Loss doesn't decrease, model analysis help!

Hi all,

I have built an LSTM model for binary class detection, and I am training with different hyperparameters but the loss just does not decrease.

I am feeding several time-series data through LSTM, then to predict true positive output[0,0,0,…1,0,0].

I am not too sure what else I am missing, if anyone could give me a piece of advice it will helpful


Here is my model,
` self.lstm = nn.LSTM(self.input_size, self.hidden_size, self.num_layers, dropout = self.drop_out, batch_first=True)

def forward(self, x):
    hidden, cell = self.init_hidden()
    out, (hn, cn) = self.lstm(x, (hidden, cell))
    return out[:,:,-1]

def init_hidden(self):
    weight = next((self.parameters())).data
    hidden, cell = (weight.new(self.num_layers, self.batch_size, self.hidden_size).zero_().to(self.device),
                    weight.new(self.num_layers, self.batch_size, self.hidden_size).zero_().to(self.device))
    return hidden, cell

and Training Loop

def train(self,input_size, batch_size,seq_length,hidden_size,num_layers,lr, epoch):


  for batch_idx, (data, target) in enumerate(self.train_loader):
      data, target = data.to(self.device), target.to(self.device)
      predictions = self.model(data.float())
      self.globaliter += 1
      loss = self.criterion(predictions.float(), target.float())
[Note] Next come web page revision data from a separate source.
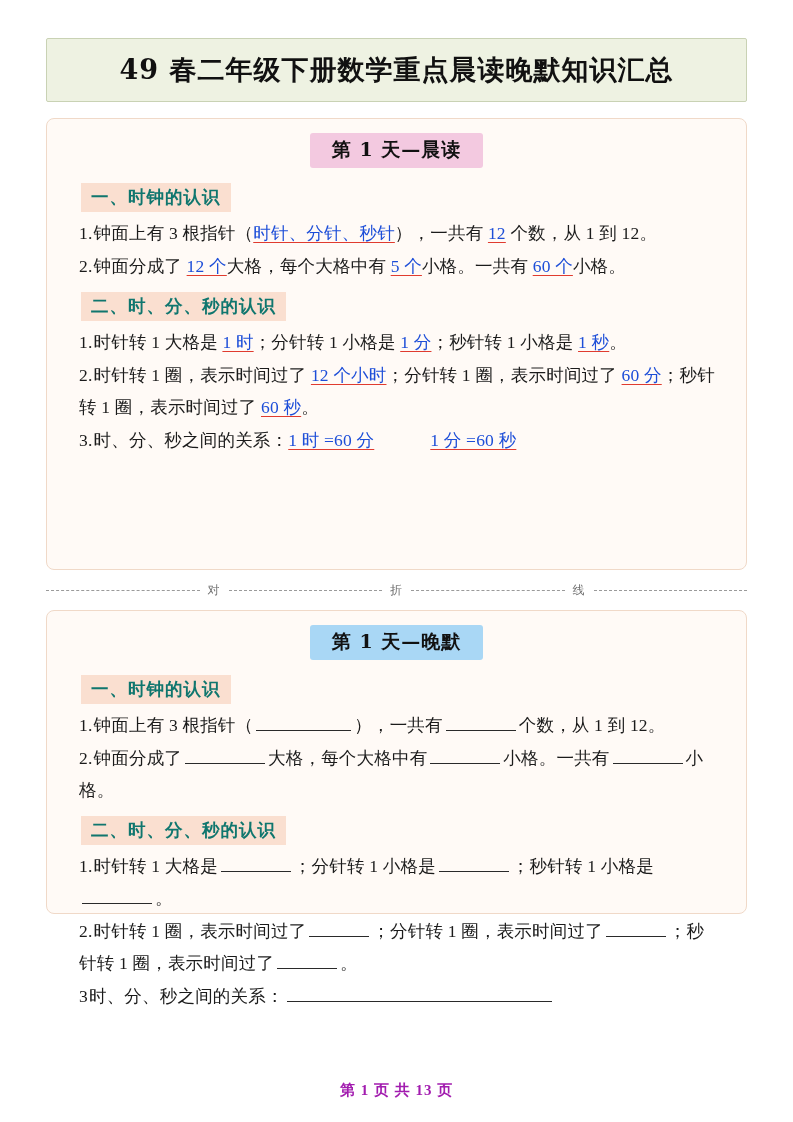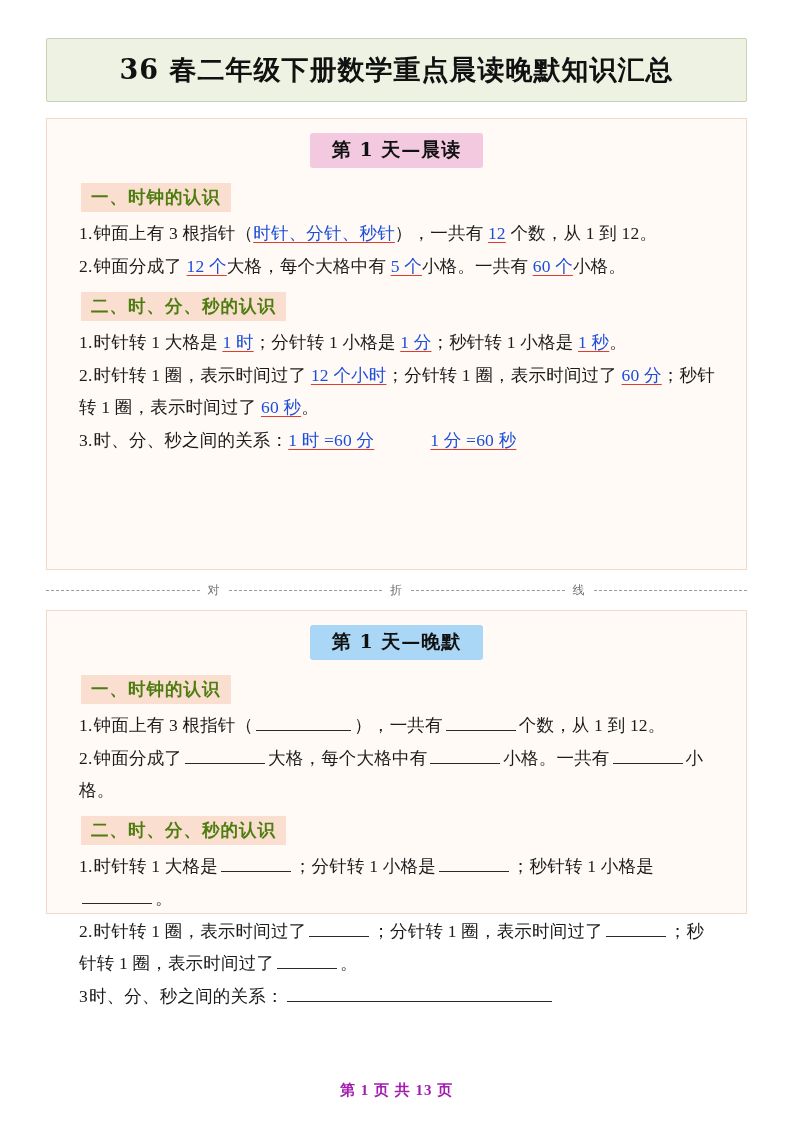--- a/index.html
+++ b/index.html
@@ -156,7 +156,7 @@
 <div class="page">
 
   <div class="title-banner">
-    <div class="title-text">36 春二年级下册数学重点晨读晚默知识汇总</div>
+    <div class="title-text">49 春二年级下册数学重点晨读晚默知识汇总</div>
   </div>
 
   <div class="card morning">

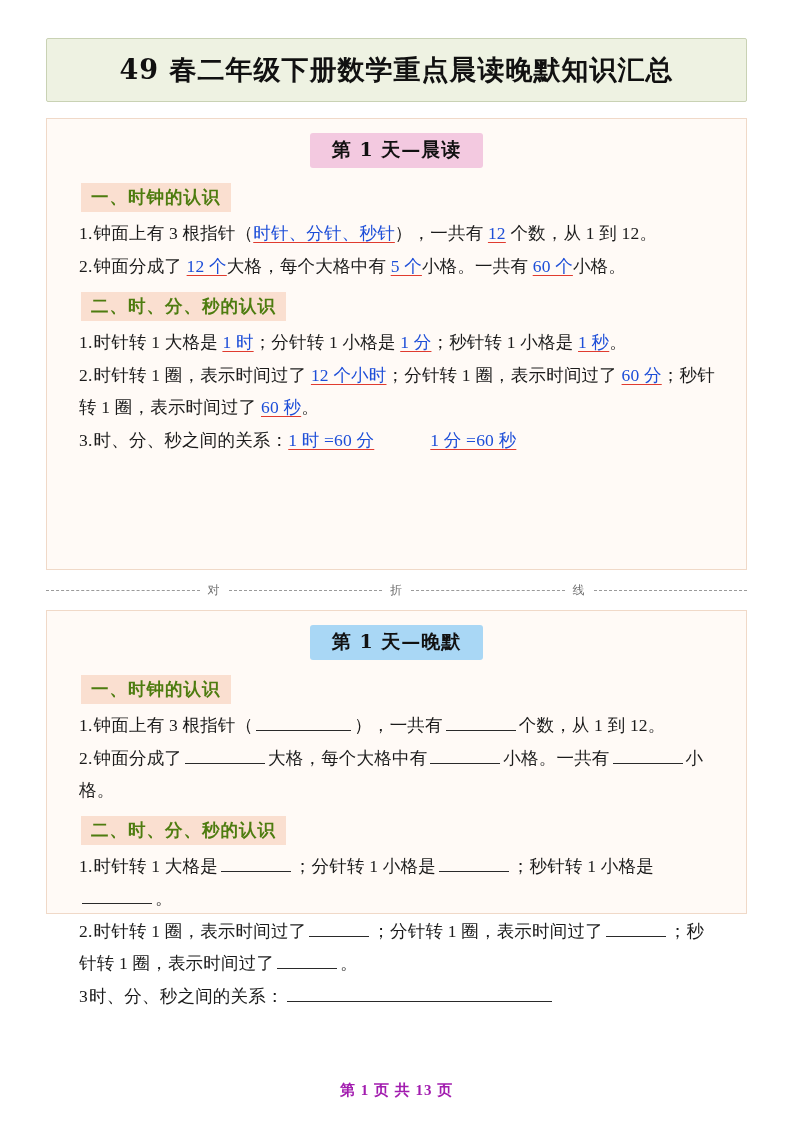--- a/index.html
+++ b/index.html
@@ -46,7 +46,7 @@
   
   .card {
     border: 1px solid #f0d9c8;
-    border-radius: 0;
+    border-radius: 8px;
     background: #fffaf6;
     box-sizing: border-box;
     padding: 14px 26px 18px 26px;

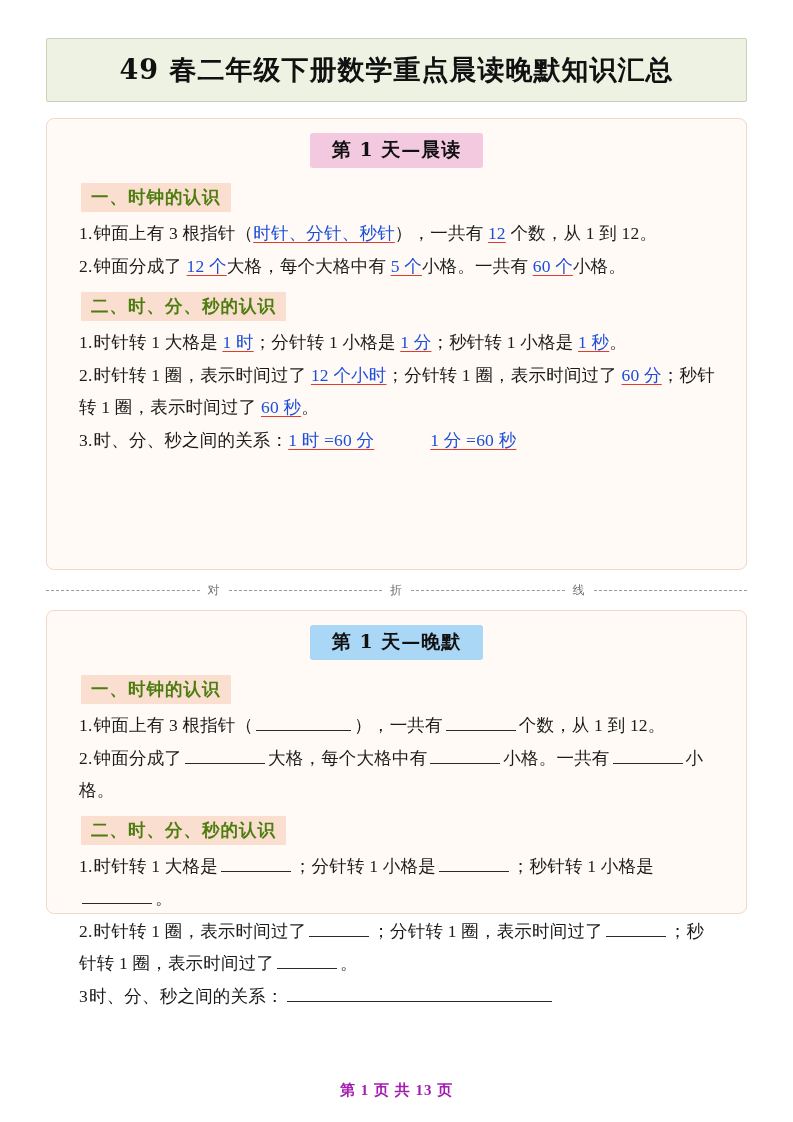--- a/index.html
+++ b/index.html
@@ -76,7 +76,7 @@
   .subhead {
     display: inline-block;
     background: #fadfd0;
-    color: #4d7c0f;
+    color: #0f766e;
     font-weight: bold;
     font-size: 17.5px;
     padding: 2px 10px 3px 10px;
      pred = predictions.detach()
      pred[pred >0.5] = 1
      pred[pred<=0.5] = 0

      correct_indx = pred[target == 1]
      out_size = correct_indx[correct_indx == 1]
      accuracy = out_size.shape[0] / target.shape[0] 
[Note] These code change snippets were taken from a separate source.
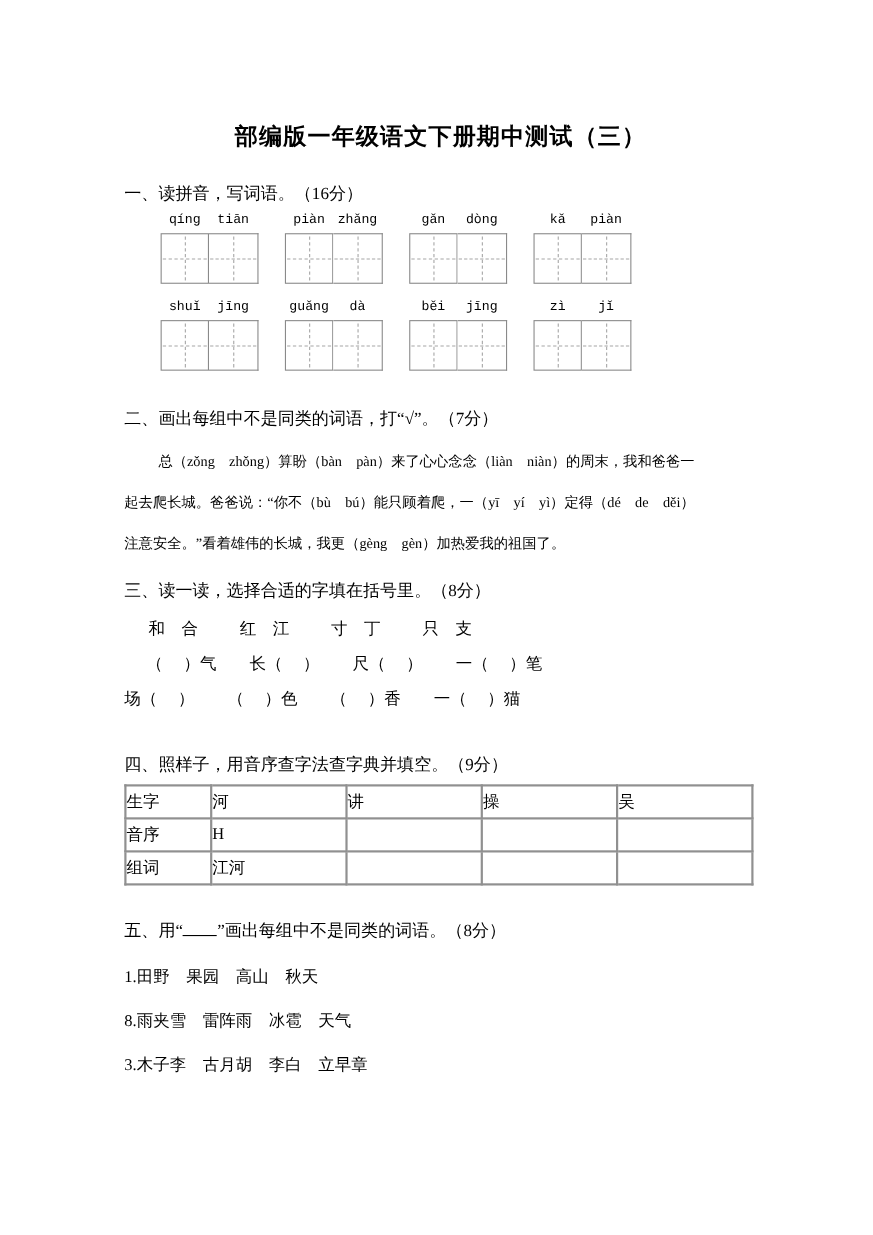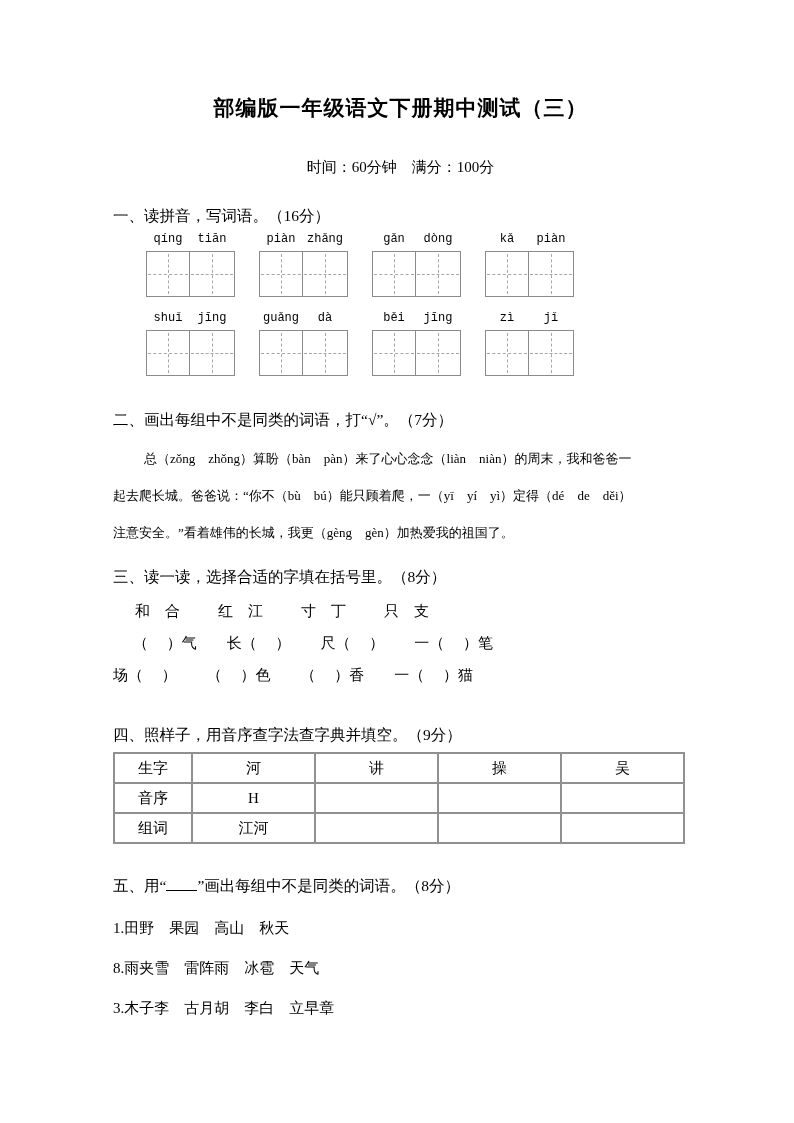--- a/index.html
+++ b/index.html
@@ -6,7 +6,7 @@
   .page {
     position:relative;
     width:794px; height:1078px;
-    margin:0 auto;
+    margin:16px auto;
     background:#ffffff;
     color:#000;
     font-family:"Liberation Serif","DejaVu Serif",serif;

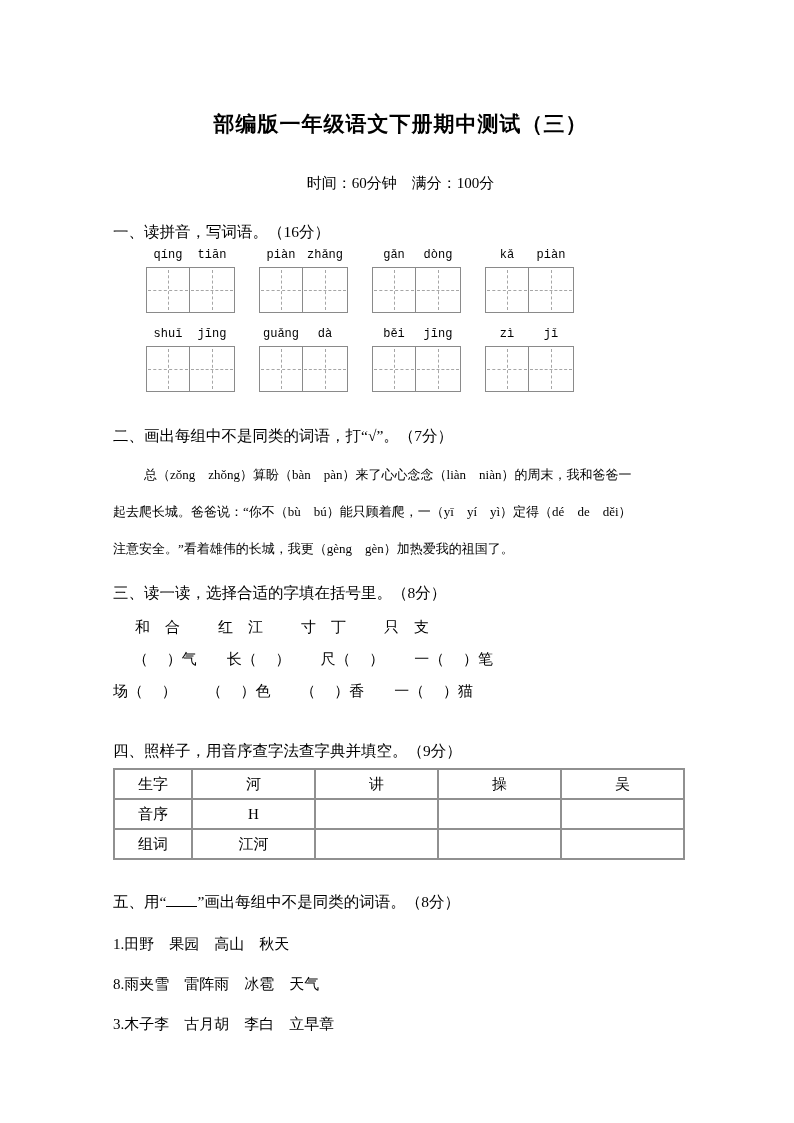--- a/index.html
+++ b/index.html
@@ -91,7 +91,6 @@
 <div class="page">
 
   <h1 class="title">部编版一年级语文下册期中测试（三）</h1>
-  <div class="meta">时间：60分钟　满分：100分</div>
 
   <div class="sec-heading h1">一、读拼音，写词语。（16分）</div>
 

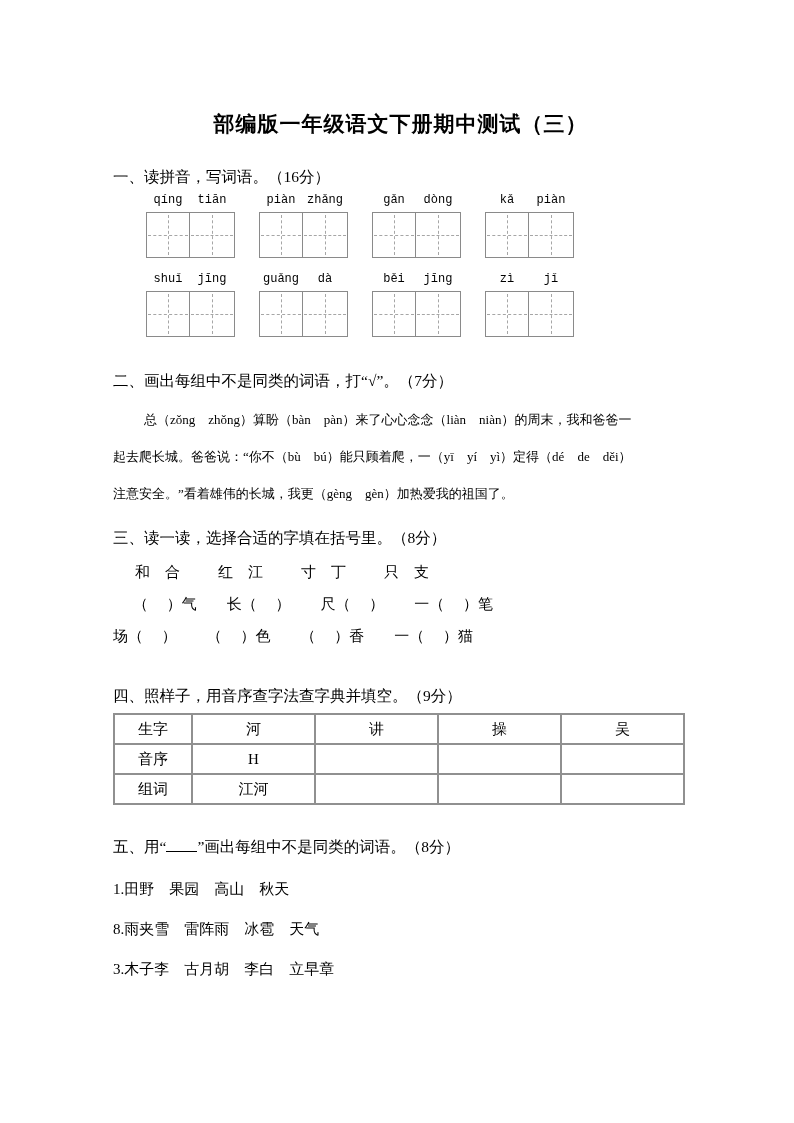--- a/index.html
+++ b/index.html
@@ -71,7 +71,7 @@
   table.lookup td {
     border:2px solid #909090;
     height:28px; padding:0;
-    text-align:center; vertical-align:middle;
+    vertical-align:middle;
     font-size:15px;
   }
   table.lookup td:first-child { width:76px; }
      if batch_idx % self.log_interval == 0:
          print('\nTrain Epoch: {}\tLoss: {:.6f}\tAccuracy: {} '.format(epoch, loss.item(), accuracy * 100))
          with self.train_summary_writer.as_default():
              summary.scalar('loss', loss.item(), step=self.globaliter)
              summary.scalar('accuracy', accuracy, step=self.globaliter)

Could you give detailed implementation of your model. One possibility is the mismatch between the ground truth labels and the predictions.
But there is a high chance that you missed a linear layer to convert hidden output of LSTM to class prediction.

Try the following:

class Model(nn.Module):

    def __init__(self, input_size, output_size, hidden_size):

        self.lstm = nn.LSTM(input_size, hidden_size, batch_first=True)
        self.linear = nn.Linear(hidden_size, output_size)
    def forward(self, x):
        out, (hn, cn) = self.lstm(x)
        # out shape: [bs, seq, hidden_size]

        logits = self.linear(out)
        return logits

Hidden states are initialized by default.


Thank you for your reply.

I am not too sure what you mean by a detailed implementation. However, I missed out on giving my loss and optimizer function.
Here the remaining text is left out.